No Ikea last night, but a back-yard full of sea-gulls. The kind with the red tip to their beak. We’ve only a little back yard and in my dream it was so crowded with the white birds that you couldn’t see through them to the flags – it reminded me, either during the dream or afterwards, of pictures of ‘barn’ hens – where the barn is so thick with feathered bodies you can’t see the floor. And they were all facing the same way, heads and beaks pointed in the same direction.
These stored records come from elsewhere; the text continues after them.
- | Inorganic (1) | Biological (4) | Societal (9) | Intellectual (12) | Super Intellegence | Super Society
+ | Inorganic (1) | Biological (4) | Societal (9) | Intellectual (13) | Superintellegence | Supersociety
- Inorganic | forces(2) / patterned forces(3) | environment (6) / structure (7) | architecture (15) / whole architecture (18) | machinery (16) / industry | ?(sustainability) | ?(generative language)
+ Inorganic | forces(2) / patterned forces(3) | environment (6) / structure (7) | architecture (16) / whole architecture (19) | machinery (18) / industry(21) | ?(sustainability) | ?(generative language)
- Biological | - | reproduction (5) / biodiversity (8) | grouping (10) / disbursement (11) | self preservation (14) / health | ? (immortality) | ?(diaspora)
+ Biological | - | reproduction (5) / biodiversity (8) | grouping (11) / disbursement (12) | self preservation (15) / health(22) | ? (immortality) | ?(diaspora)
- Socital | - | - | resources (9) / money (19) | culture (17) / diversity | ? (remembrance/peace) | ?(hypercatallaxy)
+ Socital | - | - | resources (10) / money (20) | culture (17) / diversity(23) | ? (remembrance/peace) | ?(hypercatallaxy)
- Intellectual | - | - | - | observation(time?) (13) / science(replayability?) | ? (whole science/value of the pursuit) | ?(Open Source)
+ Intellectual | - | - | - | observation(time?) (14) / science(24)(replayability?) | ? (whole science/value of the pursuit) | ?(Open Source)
I haven’t been thinking about birds. Have been sleeping with head-phones on. I can’t have silence to sleep and can’t have music. The world service used to do it, but news about oil slicks and wars was making me worse. So a BBC adaptation of Lord of the Rings to listen to during and in-between wakings up. There are no seagulls in that, are there?

A growing fear of sea-gulls, although generally I think birds are fairly scary, and then two trips to the charity shop today.
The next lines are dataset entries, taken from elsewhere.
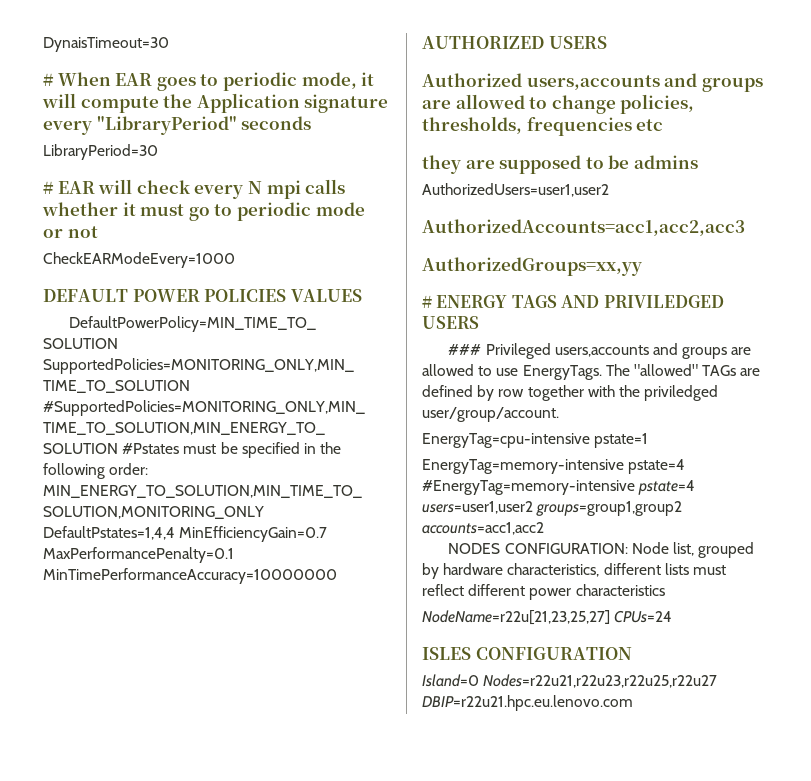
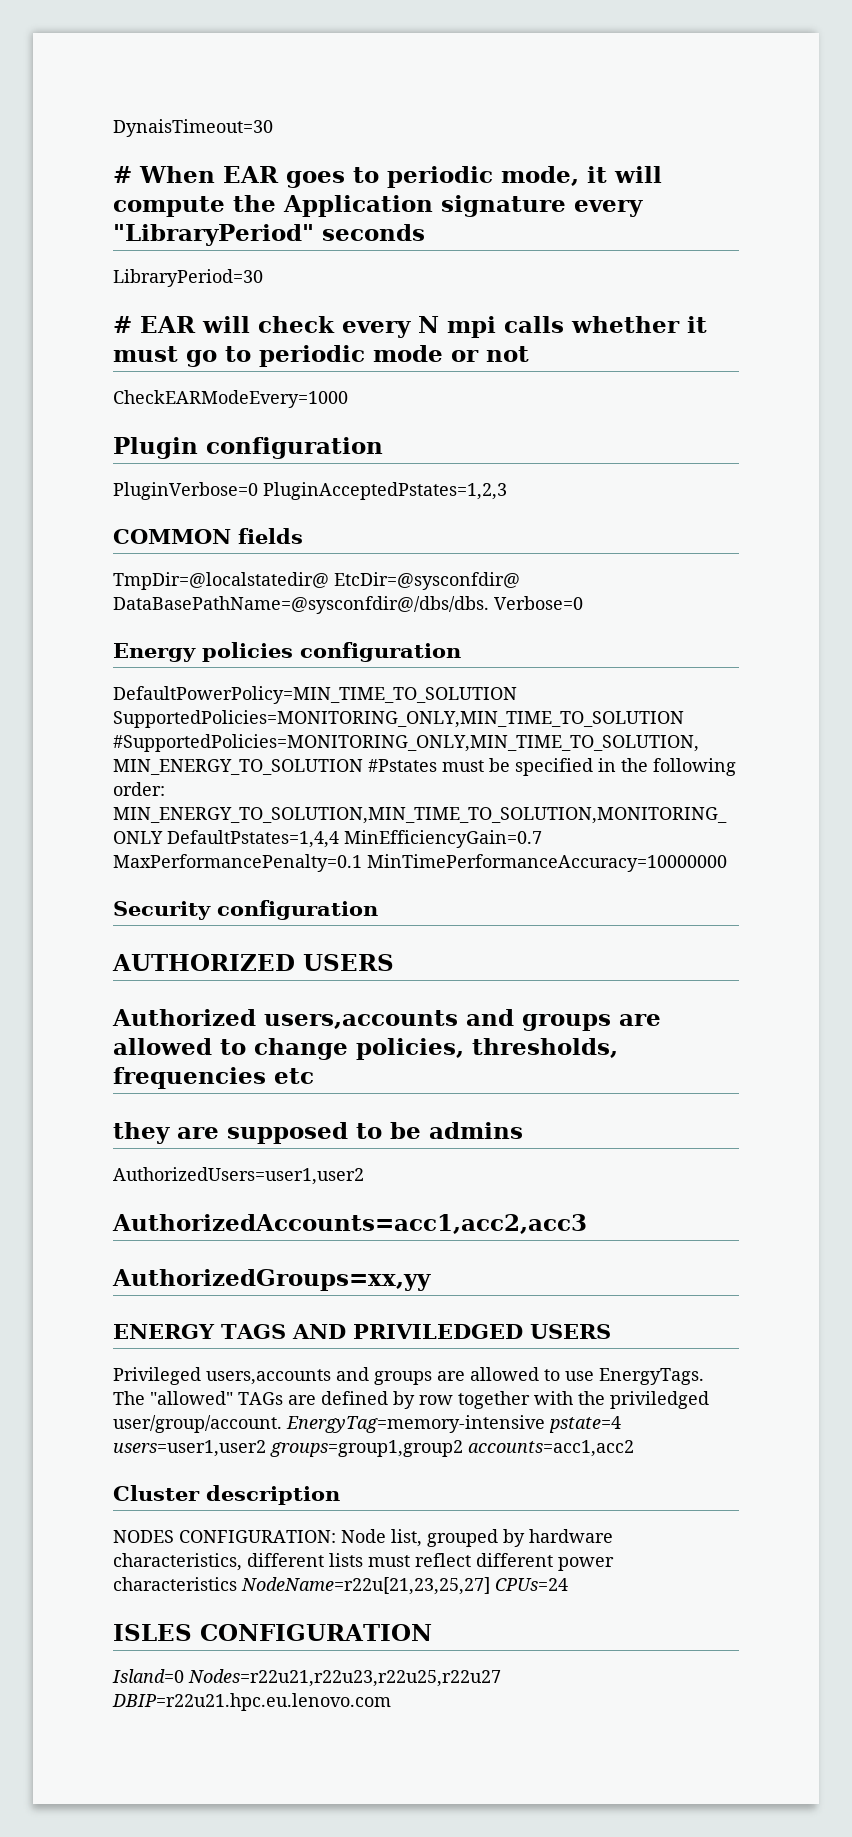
- DEFAULT POWER POLICIES VALUES
+ Plugin configuration
+ PluginVerbose=0 PluginAcceptedPstates=1,2,3
+ COMMON fields
+ TmpDir=@localstatedir@ EtcDir=@sysconfdir@ DataBasePathName=@sysconfdir@/dbs/dbs. Verbose=0
+ Energy policies configuration
+ Security configuration
- # ENERGY TAGS AND PRIVILEDGED USERS
+ ENERGY TAGS AND PRIVILEDGED USERS
- ### Privileged users,accounts and groups are allowed to use EnergyTags.
+ Privileged users,accounts and groups are allowed to use EnergyTags.
- The "allowed" TAGs are defined by row together with the priviledged user/group/account.
- EnergyTag=cpu-intensive pstate=1
- EnergyTag=memory-intensive pstate=4 #EnergyTag=memory-intensive pstate=4 users=user1,user2 groups=group1,group2 accounts=acc1,acc2
+ The "allowed" TAGs are defined by row together with the priviledged user/group/account. EnergyTag=memory-intensive pstate=4 users=user1,user2 groups=group1,group2 accounts=acc1,acc2
+ Cluster description
- NODES CONFIGURATION: Node list, grouped by hardware characteristics, different lists must reflect different power characteristics
- NodeName=r22u[21,23,25,27] CPUs=24
+ NODES CONFIGURATION: Node list, grouped by hardware characteristics, different lists must reflect different power characteristics NodeName=r22u[21,23,25,27] CPUs=24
General worries and fears include: the recycling, cat hair balls under the kitchen table, friends moving away, too many words, too few words, throwing things out, keeping them, sleeping, not sleeping, relative sizes of jeans in different shops, identity theft, ebay, the prospect of buying shoes to go with a new dress that hasn’t arrived yet, not being able to drive, roundabouts, corkscrews, wine.

I Make Stuff Up

Tuesday, July 27th, 2010

I’ve had a week of furious typing, post-its, scribbling in pencil and… filling in forms. With the arrival of a new person into the world comes a whole host of forms needed to prove the poor blighter’s existence to the government / NHS / my landlord. He doesn’t even have a real pair of shoes yet (we have been remiss in this, but I’ve a novel to finish and in this house if you don’t walk, you don’t get shoes) and yet we’ve had to jump through all kinds of hoops to get him a birth certificate, registered with a doctor, alert the fine people at HMRC to his existence and justify my own continuing existence to a health visitor. All activities that are accompanied by forms, questions and questionnaires.
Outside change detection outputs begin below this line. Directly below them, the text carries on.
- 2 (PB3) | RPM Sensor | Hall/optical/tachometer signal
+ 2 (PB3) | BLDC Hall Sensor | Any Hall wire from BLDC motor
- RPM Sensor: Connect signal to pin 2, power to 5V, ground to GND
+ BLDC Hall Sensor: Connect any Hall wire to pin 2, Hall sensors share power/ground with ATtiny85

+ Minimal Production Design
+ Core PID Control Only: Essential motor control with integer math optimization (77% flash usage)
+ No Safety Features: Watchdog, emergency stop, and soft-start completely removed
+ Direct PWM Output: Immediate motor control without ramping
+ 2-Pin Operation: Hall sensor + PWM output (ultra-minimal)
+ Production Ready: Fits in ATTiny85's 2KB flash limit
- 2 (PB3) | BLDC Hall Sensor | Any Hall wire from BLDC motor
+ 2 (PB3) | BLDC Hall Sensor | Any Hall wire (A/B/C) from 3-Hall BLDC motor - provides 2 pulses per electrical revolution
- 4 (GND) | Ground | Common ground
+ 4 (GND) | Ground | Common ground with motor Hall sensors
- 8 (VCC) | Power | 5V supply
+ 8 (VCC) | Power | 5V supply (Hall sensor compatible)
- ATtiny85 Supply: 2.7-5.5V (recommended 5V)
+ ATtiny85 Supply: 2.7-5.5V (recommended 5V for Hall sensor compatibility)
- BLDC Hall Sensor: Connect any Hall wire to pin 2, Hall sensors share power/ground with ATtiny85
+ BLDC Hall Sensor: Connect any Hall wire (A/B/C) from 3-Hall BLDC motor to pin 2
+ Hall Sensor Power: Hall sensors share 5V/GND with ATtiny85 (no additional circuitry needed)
I’m a grumpy get at the best of times (you hadn’t noticed?) but PLEASE, when I’m working to a deadline, on much less sleep than I’d like and have a bit of a 1000 piece Disney jigsaw puzzle stuck to my hair with vomited breast-milk (he’s been easy on the crap, this past few days) DON’T look at me like I’m a deluded, sorry fantasist in need of intervention when you ask me what I do for a living for your bloody FORM and I answer honestly. Think of how many books there are in the world. Someone’s got to write them, haven’t they?

My favourite quiz of the week is the one they use to check if you’re depressed or not. Tick boxes. Do you feel like harming yourself and / or others a) never b) sometimes c) on a near constant basis. I answer C, and clarify that this isn’t a post-partum thing, but is how I always feel, especially when asked invasive questions by someone I’ve never met before who invited themselves around to my house and sneered at me when I told them what I do for a living, (really? That’s nice. And what did you do for a job?.) then followed it up by asking me what my husband thought of it… (very little, I should imagine).

I’m not going to tell these people I’m a writer any more. I’m going to say I’m a detective, a spy, a magician. I’m a consultant escapologist. I’m a private eye. I’m Columbo’s wife. I’m Mrs Hudson, Sherlock Holmes’ landlady. I’m Harriet the Spy. I’m a cross between Nancy Drew and Nana Mouskouri. I make stuff up. I type very fast in two hour bursts, sometimes at night, sometimes holding the baby, sometimes while eating breakfast.